Это «в-третьих» привело меня к трагедии и сделало убийцей. Я хотела спрятаться в кустах за верандой, чтобы нарушить туалетный запрет, но меня заметила воспитательница и побежала следом. Так вышло, что на моём пути оказалась лягушка и я с размаху наскочила на неё сандаликом. Случайно.
— Ты убийца! — кричала нависающая надо мной женщина, чьё имя, чьё лицо, чей голос стёрлись из шокированного сознания малолетки. — Подлая, гадкая убийца. Смотри, что ты наделала!
На крики прибежала вся группа и даже воспитатели и дети с соседних веранд. Кричали все. Я была уверена, что сейчас меня уничтожат — разорвут в клочки. Та женщина поставила меня на колени и потребовала просить прощения у лягушки. Стоя на коленях. При всех. И я просила, снова и снова, но им всё время было мало.
Дальше была только тьма, и я не помню ничего. Когда я очнулась, то все уже ушли. Казалось, что он просто вышел из-за ближайшего дерева и долго стоял надо мной в глубоком раздумье. Он был тенью и частью леса, он был невидимым ни для кого, но настоящим для меня одной. Таким же настоящим, как несчастная лягушка, которую после позорного ритуала воспитательница брезгливо подцепила прутиком и забросила в кусты. Потом он молча подал мне руку, и я встала на ноги.
— Я убийца, — сказала я ему шёпотом, и он тихо засмеялся в ответ.
— Первый раз вижу убийцу четырёх с половиной лет!
Его руки были тёплыми и пахли летней лесной сыростью. Его волосы были похожи на лучи света, проникающие через кроны лиственного леса — лёгкие, бело-золотистые.
— Если хочешь, я убью тех, кто тебя обидел, — предложил он.
Мне снова стало по-настоящему страшно, я отступила, выдернула пальцы из его согревающих ладоней.
— Нет, нет!
— Хорошо, — сказал он и помахал мне на прощание рукой. — Тогда до встречи.
— До встречи, — прошептала я.
На площадке никого не было. Не помню, как я вернулась в группу, и не помню, чтобы кто-то обратил на это внимание. Я обнаружила, что стою в общей комнате, прижимаясь лбом к стеклу и глядя на улицу. Между соснами мелькали лучи заходящего солнца и тени листвы, и я высматривала того, кто жил в тенях, а он — незримый и далёкий — высматривал за стеклом меня.
***
— Что стало с той отвратительной женщиной? — поинтересовалась эльфийка, подпирая светловолосую головку согнутой рукой и сверкая золотыми глазами.

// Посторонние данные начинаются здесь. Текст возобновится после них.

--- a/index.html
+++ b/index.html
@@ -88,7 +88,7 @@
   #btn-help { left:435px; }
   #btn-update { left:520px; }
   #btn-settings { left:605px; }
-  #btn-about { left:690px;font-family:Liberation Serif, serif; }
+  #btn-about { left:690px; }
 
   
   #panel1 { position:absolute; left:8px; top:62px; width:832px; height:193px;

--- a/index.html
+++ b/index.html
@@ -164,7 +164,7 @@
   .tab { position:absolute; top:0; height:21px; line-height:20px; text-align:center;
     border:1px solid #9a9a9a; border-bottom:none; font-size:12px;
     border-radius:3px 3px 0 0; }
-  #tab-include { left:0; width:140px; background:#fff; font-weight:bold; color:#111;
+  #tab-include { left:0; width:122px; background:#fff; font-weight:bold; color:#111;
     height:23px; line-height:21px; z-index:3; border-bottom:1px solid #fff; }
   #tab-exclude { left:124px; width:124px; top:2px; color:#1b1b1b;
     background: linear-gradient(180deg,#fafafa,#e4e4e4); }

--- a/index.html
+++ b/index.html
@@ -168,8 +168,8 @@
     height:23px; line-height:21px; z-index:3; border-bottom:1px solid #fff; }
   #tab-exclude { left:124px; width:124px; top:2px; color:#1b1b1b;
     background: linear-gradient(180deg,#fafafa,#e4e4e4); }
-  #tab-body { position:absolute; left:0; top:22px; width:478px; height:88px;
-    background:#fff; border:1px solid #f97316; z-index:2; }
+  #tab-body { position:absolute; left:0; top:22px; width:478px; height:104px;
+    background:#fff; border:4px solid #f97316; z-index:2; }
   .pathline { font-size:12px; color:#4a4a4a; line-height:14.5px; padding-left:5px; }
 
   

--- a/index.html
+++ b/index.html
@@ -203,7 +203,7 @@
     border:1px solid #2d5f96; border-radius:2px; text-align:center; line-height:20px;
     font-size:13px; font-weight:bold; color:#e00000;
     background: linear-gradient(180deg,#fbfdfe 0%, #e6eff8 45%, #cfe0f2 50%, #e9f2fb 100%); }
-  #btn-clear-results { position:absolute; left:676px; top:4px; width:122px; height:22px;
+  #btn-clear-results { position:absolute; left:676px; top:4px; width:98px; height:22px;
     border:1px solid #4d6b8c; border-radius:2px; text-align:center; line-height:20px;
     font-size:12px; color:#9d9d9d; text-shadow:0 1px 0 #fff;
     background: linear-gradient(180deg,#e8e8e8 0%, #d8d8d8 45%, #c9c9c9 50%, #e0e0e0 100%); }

Дым благовоний поднимался из узорчатой чаши спиралями, вплетаясь в её волосы и окутывая лицо. Убийца усмехнулся и заложил руки за голову: ему не хотелось шевелиться.
— Я не послушался Анну и убил эту тётку. Не сразу, конечно. Не сразу.
— Ты не послушался Автора? — воскликнула она в притворном возмущении.
— Думаешь, это позволяется одной тебе? Да, я не послушался. Тогда я посчитал, что Автор ещё слишком мала, чтобы решать за взрослых персонажей. Поэтому взял грех на душу вместо неё и ни о чём не жалею. — Он прикрыл глаза, и девушка подвинулась ближе, коснулась его груди кончиками пальцев.
— Но ведь в том мире не действует наше оружие...
— Оно действует, — возразил Убийца, поймав её руку. — Только по-другому.
— И как же?..
***
Влада Петровна подскочила на пружинистой кровати и рванула шнурок настольной лампы с такой силой, что светильник с грохотом полетел на пол, а растрёпанная витая верёвочка с пластмассовым колокольчиком на конце осталась в дрожащей руке женщины.
— Лад, ты чего? — испуганно подняла голову помощница воспитателя, Лена. — Опять?
Та истово закивала, не в силах вымолвить и слова. От страха у Влады не попадал зуб на зуб, по вискам бежали струйки холодного пота. Она сумела только махнуть в сторону тёмного предбанника, отделяющего покои воспитательниц от общего коридора.
— Там, — отдышавшись, прохрипела она. — Опять там стоял.
— Да будет тебе пугать, — Лена откинула одеяло и поправила растрёпанные рыжие кудри. — Духотища просто, к дождю. Мне, когда душно, тоже кошмары снятся.
И она, поднявшись, принялась откупоривать скрипучую и дребезжащую фрамугу. Высунулась наружу под умоляющим взглядом Влады Петровны, втянула носом сосновый, сладкий лесной воздух, обильно приправленный нотами цветущей жимолости.